Screenshot and code edit data
------------------------------------------------

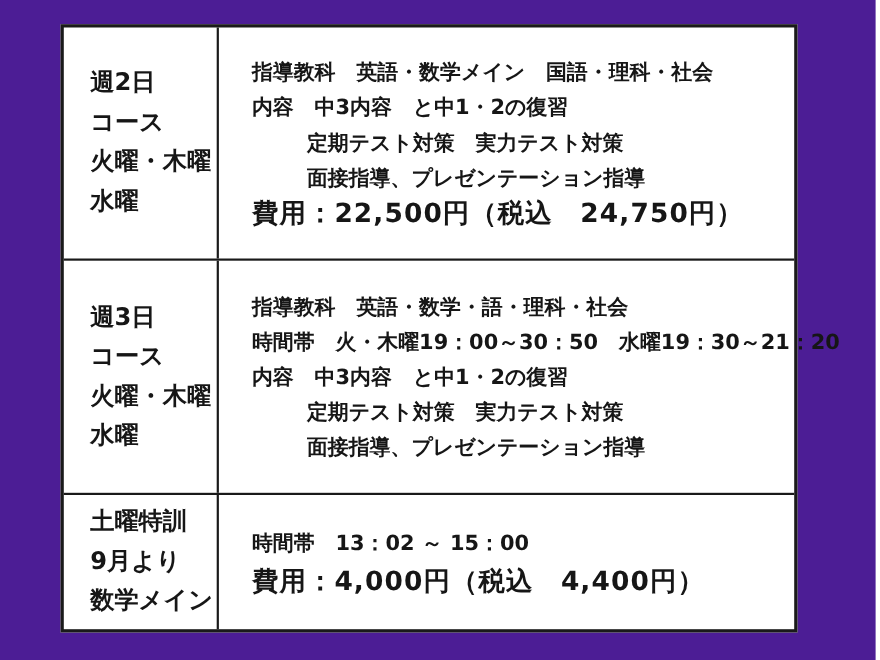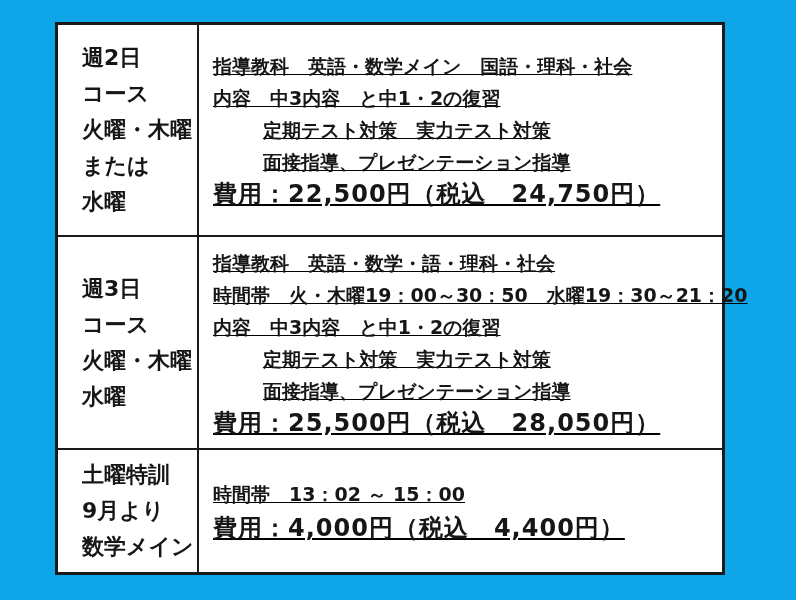--- a/index.html
+++ b/index.html
@@ -12,7 +12,7 @@
   .canvas {
     position: relative;
     width: 796px; height: 600px;
-    background: #0ea5e9;
+    background: #4c1d95;
     overflow: hidden;
   }
   .course-table {

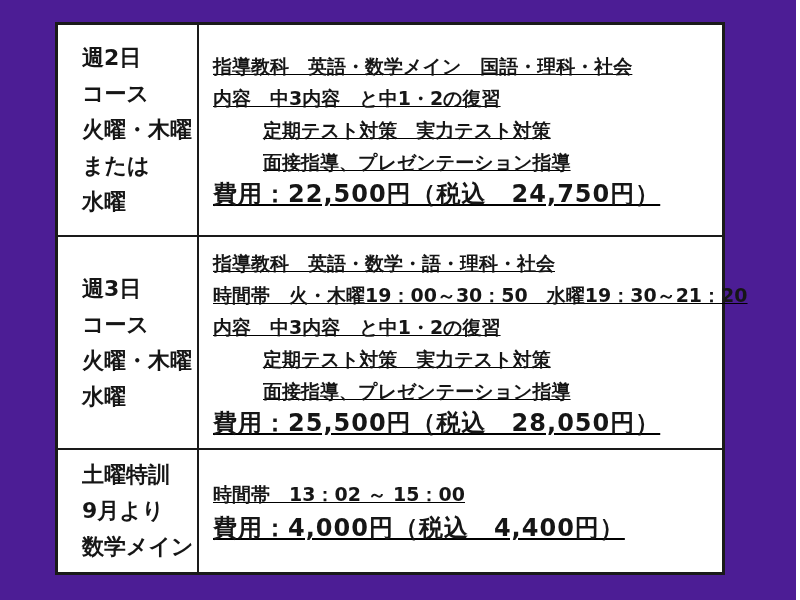--- a/index.html
+++ b/index.html
@@ -47,8 +47,7 @@
     display: flex;
     flex-direction: column;
     justify-content: center;
-    padding-left: 14px;
-    text-decoration: underline;
+    padding-left: 30px;
   }
   .hline {
     font-size: 22px;

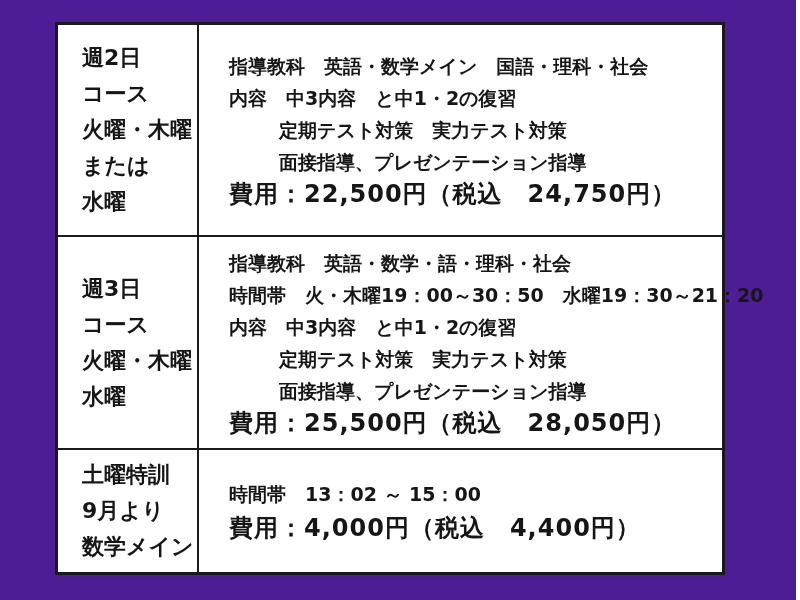--- a/index.html
+++ b/index.html
@@ -81,7 +81,6 @@
         <div class="hline">週2日</div>
         <div class="hline">コース</div>
         <div class="hline">火曜・木曜</div>
-        <div class="hline">または</div>
         <div class="hline">水曜</div>
       </div>
       <div class="cell course-details">

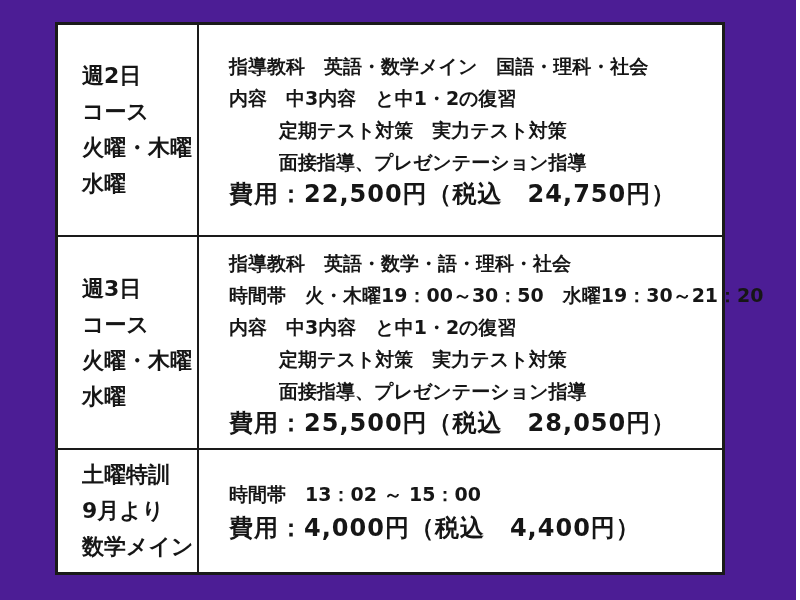--- a/index.html
+++ b/index.html
@@ -105,7 +105,6 @@
         <div class="dline">内容　中3内容　と中1・2の復習</div>
         <div class="dline indent">定期テスト対策　実力テスト対策</div>
         <div class="dline indent">面接指導、プレゼンテーション指導</div>
-        <div class="dline price">費用：25,500円（税込　28,050円）</div>
       </div>
     </div>
 

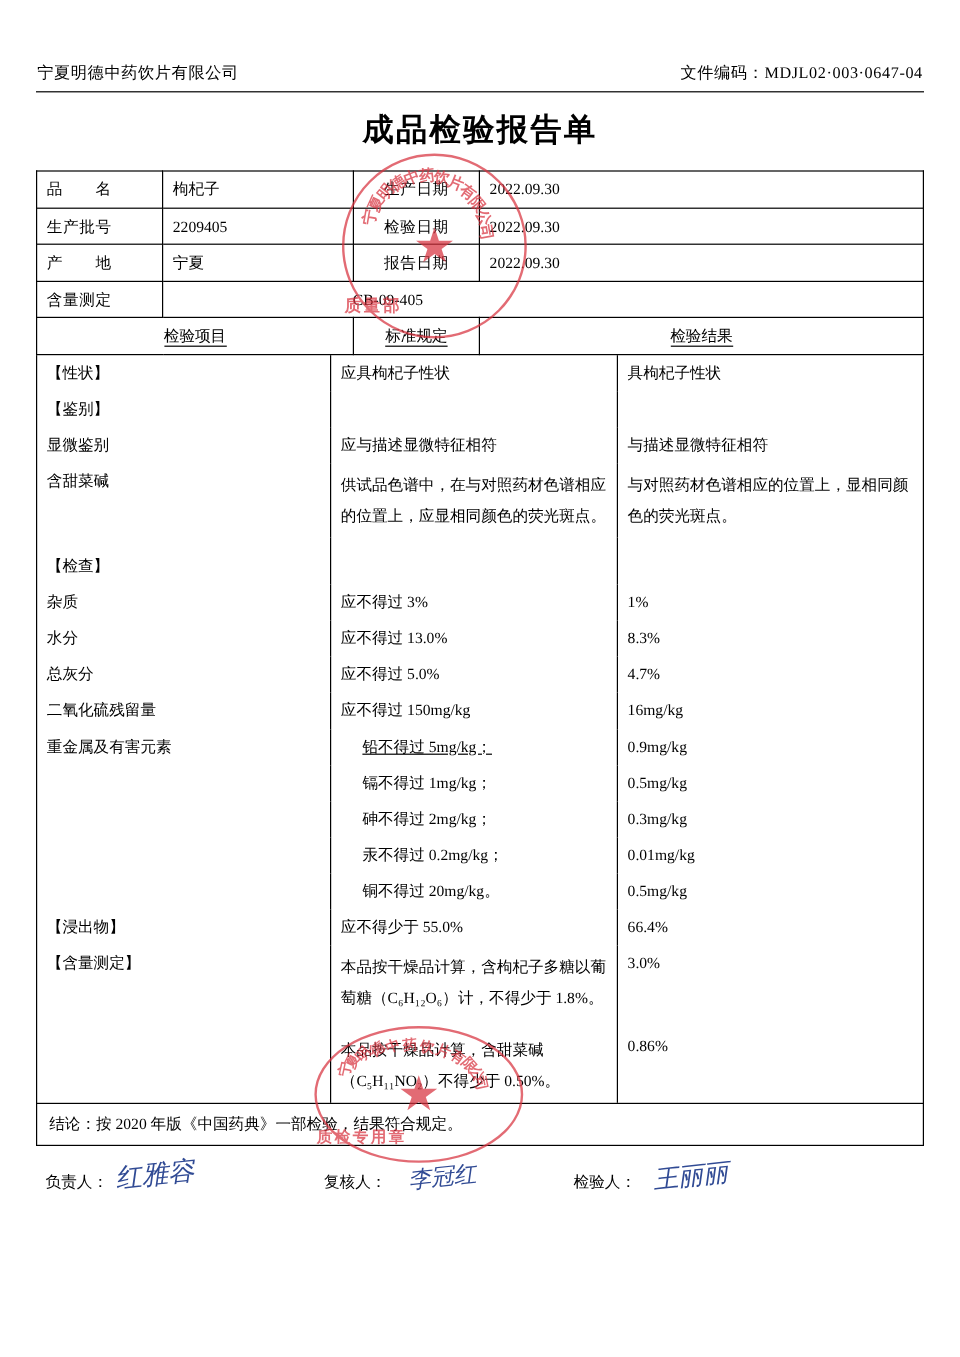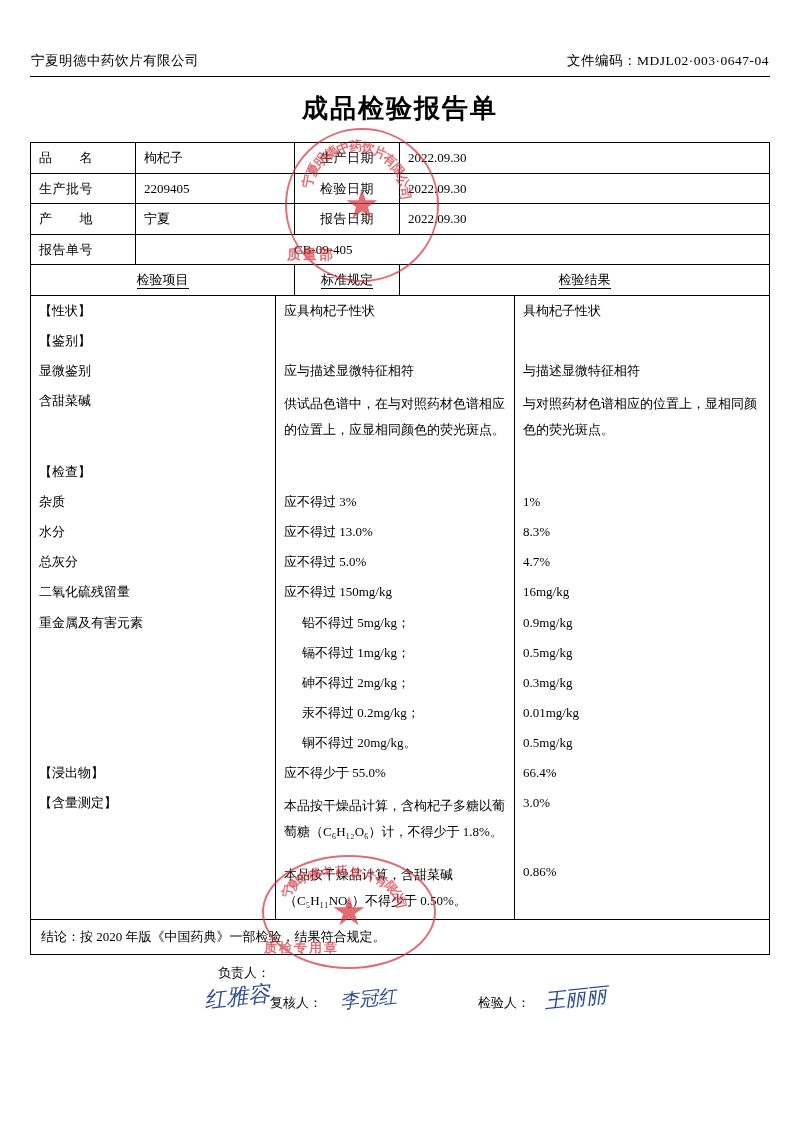--- a/index.html
+++ b/index.html
@@ -209,7 +209,7 @@
       <td class="cellpad">2022.09.30</td>
     </tr>
     <tr class="row-h">
-      <td class="lbl">报告单号</td>
+      <td class="lbl">含量测定</td>
       <td class="cellpad" colspan="3">
         <span style="display:inline-block;width:150px;"></span><span>CB-09-405</span>
       </td>

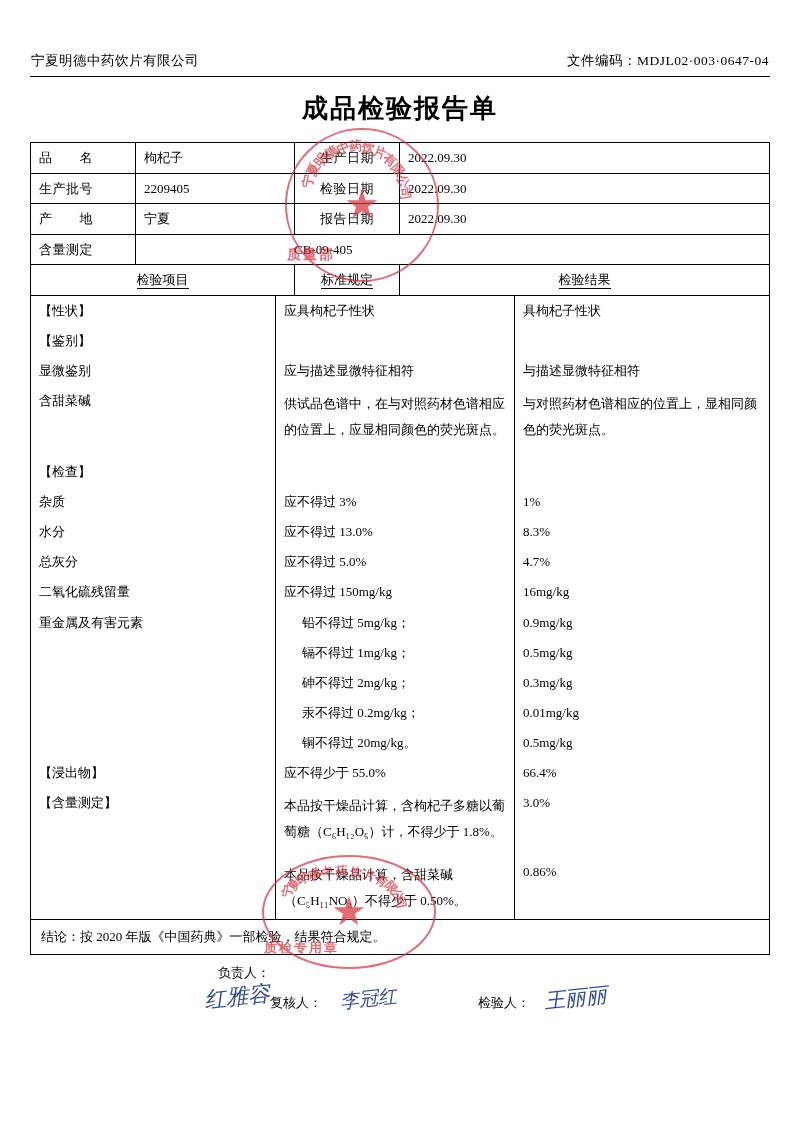--- a/index.html
+++ b/index.html
@@ -272,7 +272,7 @@
       </tr>
       <tr>
         <td class="c1">重金属及有害元素</td>
-        <td class="c2" style="padding-left:26px;">铅不得过 5mg/kg；</td>
+        <td class="c2" style="padding-left:26px;text-decoration:underline;">铅不得过 5mg/kg；</td>
         <td class="c3">0.9mg/kg</td>
       </tr>
       <tr>

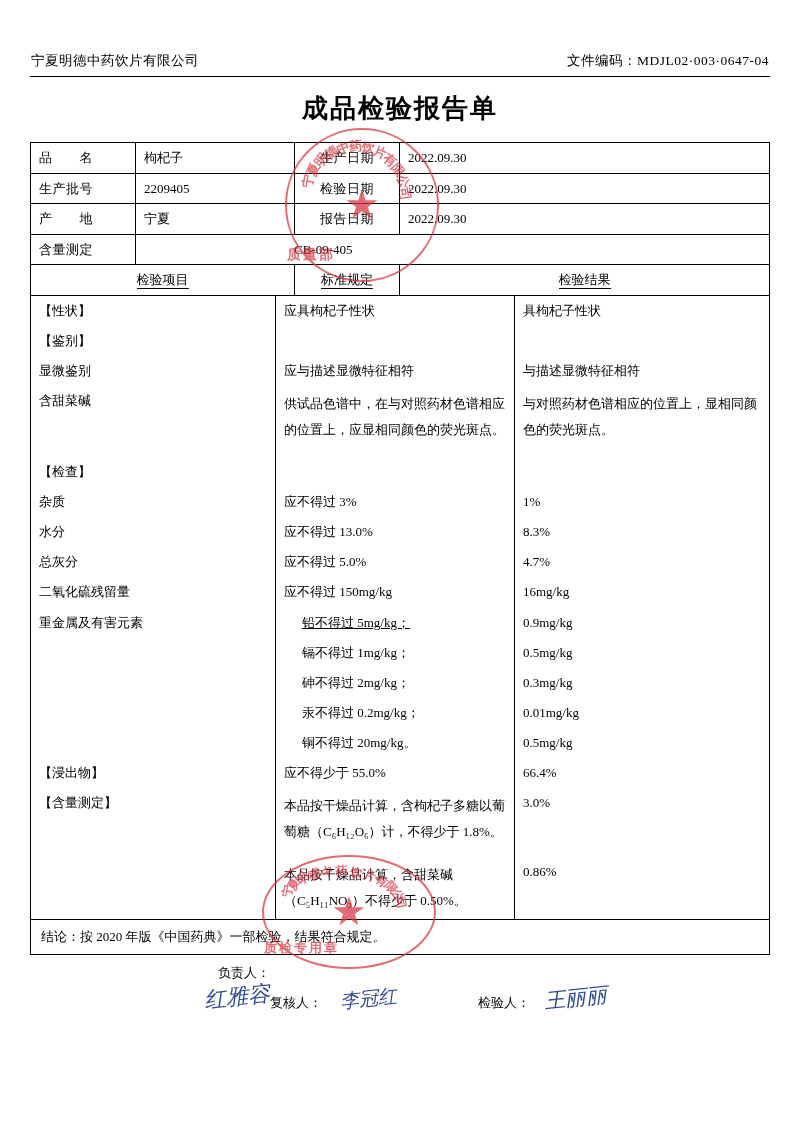--- a/index.html
+++ b/index.html
@@ -109,7 +109,7 @@
     position: relative;
   }
   .sign-cell { display: flex; align-items: flex-end; }
-  .sign-cell.c-a { width: 232px; flex-direction: column; }
+  .sign-cell.c-a { width: 232px; }
   .sign-cell.c-b { width: 208px; }
   .sign-label { white-space: nowrap; }
   .sig {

------------------------------------------------

__What you are asked to do__
An exact copy of every entry above is needed, minus the pictures.

__Written response__
--- a/index.html
+++ b/index.html
@@ -12,7 +12,7 @@
   .canvas {
     position: relative;
     width: 796px; height: 600px;
-    background: #0ea5e9;
+    background: #4c1d95;
     overflow: hidden;
   }
   .course-table {

--- a/index.html
+++ b/index.html
@@ -47,8 +47,7 @@
     display: flex;
     flex-direction: column;
     justify-content: center;
-    padding-left: 14px;
-    text-decoration: underline;
+    padding-left: 30px;
   }
   .hline {
     font-size: 22px;

--- a/index.html
+++ b/index.html
@@ -81,7 +81,6 @@
         <div class="hline">週2日</div>
         <div class="hline">コース</div>
         <div class="hline">火曜・木曜</div>
-        <div class="hline">または</div>
         <div class="hline">水曜</div>
       </div>
       <div class="cell course-details">

--- a/index.html
+++ b/index.html
@@ -105,7 +105,6 @@
         <div class="dline">内容　中3内容　と中1・2の復習</div>
         <div class="dline indent">定期テスト対策　実力テスト対策</div>
         <div class="dline indent">面接指導、プレゼンテーション指導</div>
-        <div class="dline price">費用：25,500円（税込　28,050円）</div>
       </div>
     </div>
 

--- a/index.html
+++ b/index.html
@@ -209,7 +209,7 @@
       <td class="cellpad">2022.09.30</td>
     </tr>
     <tr class="row-h">
-      <td class="lbl">报告单号</td>
+      <td class="lbl">含量测定</td>
       <td class="cellpad" colspan="3">
         <span style="display:inline-block;width:150px;"></span><span>CB-09-405</span>
       </td>

--- a/index.html
+++ b/index.html
@@ -272,7 +272,7 @@
       </tr>
       <tr>
         <td class="c1">重金属及有害元素</td>
-        <td class="c2" style="padding-left:26px;">铅不得过 5mg/kg；</td>
+        <td class="c2" style="padding-left:26px;text-decoration:underline;">铅不得过 5mg/kg；</td>
         <td class="c3">0.9mg/kg</td>
       </tr>
       <tr>

--- a/index.html
+++ b/index.html
@@ -109,7 +109,7 @@
     position: relative;
   }
   .sign-cell { display: flex; align-items: flex-end; }
-  .sign-cell.c-a { width: 232px; flex-direction: column; }
+  .sign-cell.c-a { width: 232px; }
   .sign-cell.c-b { width: 208px; }
   .sign-label { white-space: nowrap; }
   .sig {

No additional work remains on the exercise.